SampleRecord 2.0.0

Bundle
org.apache.nifi | nifi-standard-nar
Description
Samples the records of a FlowFile based on a specified sampling strategy (such as Reservoir Sampling). The resulting FlowFile may be of a fixed number of records (in the case of reservoir-based algorithms) or some subset of the total number of records (in the case of probabilistic sampling), or a deterministic number of records (in the case of interval sampling).
Tags
interval, range, record, reservoir, sample
Input Requirement
REQUIRED
Supports Sensitive Dynamic Properties
false
  • Additional Details for SampleRecord 2.0.0

    SampleRecord

    This processor takes in a record set and samples records from the set according to the specified sampling strategy. The available sampling strategies are:

    • Interval Sampling

      Select every _N_th record based on the value of the Sampling Interval property. For example, if there are 100 records in the set and the Sampling Interval is set to 4, there will be 25 records in the output, namely every 4th record. This performs uniform sampling of the record set so is best suited for record sets that are uniformly distributed. For example a record set representing user information that is uniformly distributed will result in the output records also being uniformly distributed. The outgoing record count is deterministic and is exactly the total number of records divided by the Sampling Interval value.

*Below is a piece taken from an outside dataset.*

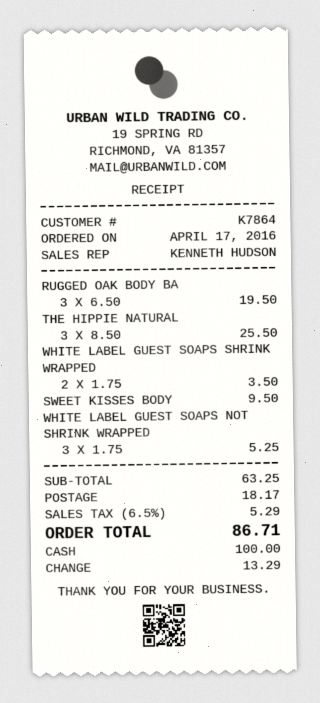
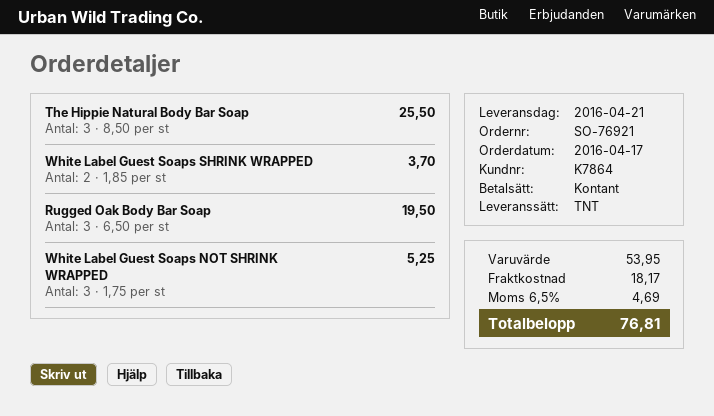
WHITE LABEL GUEST SOAPS SHRINK WRAPPED: 2 x 1.75 = 3.50 -> 2 x 1.85 = 3.70
SWEET KISSES BODY: 1 x 9.50 = 9.50 -> none
subtotal: 63.25 -> 53.95
tax: 6.5% = 5.29 -> 6.5% = 4.69
total: 86.71 -> 76.81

    • Probabilistic Sampling

      Select each record with probability P, an integer percentage specified by the Sampling Probability value. For example, an incoming record set of 100 records with a Sampling Probability value of 20 should have roughly 20 records in the output. Use this when you want to output record sets of roughly the same size (but not exactly) and when you want each record to have the same “chance” to be selected for the output set. As another example, if you send the same flow file into the processor twice, a sampling strategy of Interval Sampling will always produce the same output, where Probabilistic Sampling may output different records (and a different total number of records).

    • Reservoir Sampling

      Select K records from a record set having N total values, where K is the value of the Reservoir Size property and each record has an equal probability of being selected (exactly K / N). For example, an incoming record set of 100 records with a Reservoir Size value of 20 should have exactly 20 records in the output, randomly chosen from the input record set. Use this when you want to control the exact number of output records and have each input record have the same probability of being selected. As another example, if you send the same flow file into the processor twice, a sampling strategy of Interval Sampling will always produce the same output (same records and number of records), where Probabilistic Sampling may output different records (and a different total number of records), and Reservoir Sampling may output different records but the same total number of records. Note that the reservoir is kept in-memory, so if the size of the reservoir is very large, it may cause memory issues.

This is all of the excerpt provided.